Hell to Home
a three season mix
gods I wish I were a musician
this past year has been one of striving, of getting beat down and climbing back up, of learning, of bleeding, of setting fire to one I love, of being set on fire, of ripping scabs off infected wounds, pouring hydrogen peroxide all over them and watching the bubbles fizz, of seeing myself in the mirror and losing my breath to horror… of remembering flight, and deep oceans. Of being embraced with immeasurable love and realizing I didn’t need to reject it, that maybe even I… well…
this past year has been one of finding home.
This year, I had three MRIs with contrast, hoping for no growth.
This year, I found a really skilled practitioner and went through an intensive new therapy process, hoping for growth.
This year I finished an excruciating, five thousand dollar, year-long process of dentistry school fuck-ups, extracting my four front teeth, shaving down to the literal nerve the two teeth on either side, having chunks of gum cut out and bone implanted (those who speak with dentists will have a corpse in their mouth), and finally getting an 8-point-bridge as a bulwark against gum problems I’ve been having for over 20 years.

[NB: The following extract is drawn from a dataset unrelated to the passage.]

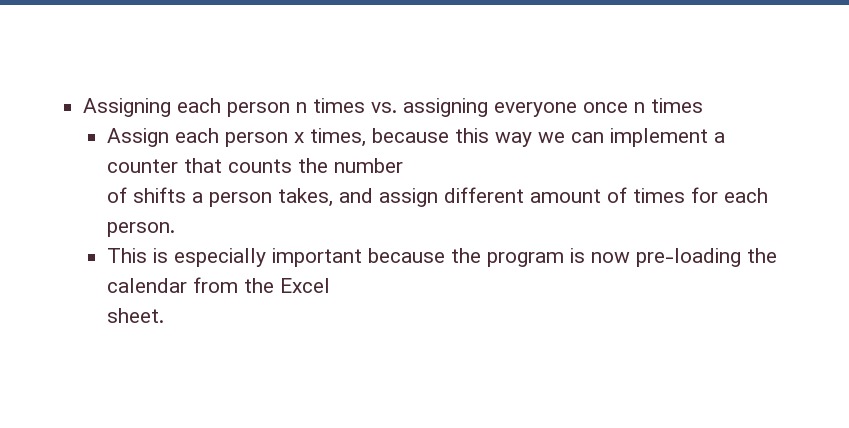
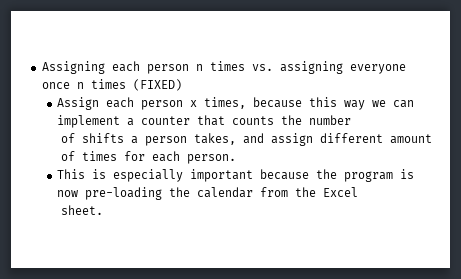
(704, 105) none -> [132,79,182,91] (FIXED)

This year, like the prior two years, I wrestled with senseless bureaucracies. They were simultaneously windmills, giants, and puffs of smoke that would materialize behind you to tie your shoelaces together while you weren’t looking. I did this to get healthcare and to pay for groceries; both resources will probably be gone by the end of the year.
You don’t get any treatments for the extreme amount of anxiety these bureaucracies intentionally produce. Neither, we are told, do teeth and gums count as a part of healthcare. I suppose when we flap our jaws, that entire section flies away from us, disembodied. Dealing with the complex trauma of an abusive childhood and the survival mechanisms that have become harmful for me and those close to me – this too is something other than health.
The MRIs, at least, were paid for.
This year, I spoke with my mom. Good and truly. About how we each lived through the violence, how it repercussed in our fractured connection. It’s a raw thing to do the hard work, the blood work, the ripping and stitching. It’s a beautiful thing to cry once you can imagine what healing might feel like. It’s indescribable, to find that someone who hurt you, someone you’ve decided to trust one last time, has been doing the same work these years past.
This year, for months at a time I worked 7 days a week, accelerating from unemployment to landscaping, then freelance writing and driving an old folks’ bus. And then a surprising job that has taken me far away: a month in, it has paid nothing, and the thousands of dollars in promised reimbursements for transportation costs and a new rent has not yet materialized. But the people are heartwarming, intelligent, sincere, thorough, and I trust we’ll overcome the anonymous accounting department ensconced at some unseen distance.
This year, after decades of adaptation to scarcity, I let myself wish for abundance, and build towards it.
This year, I got to sink my hands in the earth, to plant where I trust roots may take and blossoms bloom year after year, no landlord to come by with pesticides and a weedwhacker. I got to do this because someone I love could trust I’m still growing, because she made me hear myself, because she let me help her disentangle past narratives from the new stories we were writing. Because we were true in that early feeling that we were home. We just had no idea then, the paths we’d have to walk in order to find it.
So many times this year, when I’ve been broken, when I’ve been dancing, when I’ve been crying, when I’ve been joyful, when I’ve been lucky, when I’ve wanted death to find me quicker, when I’ve felt so full of love, when I couldn’t tell what the fuck I was feeling, I wished—so fervently—that I could sing. That I could make music. What a fucking curse, to have to kick these mute words about.
In a way, these are my songs, from the year going by.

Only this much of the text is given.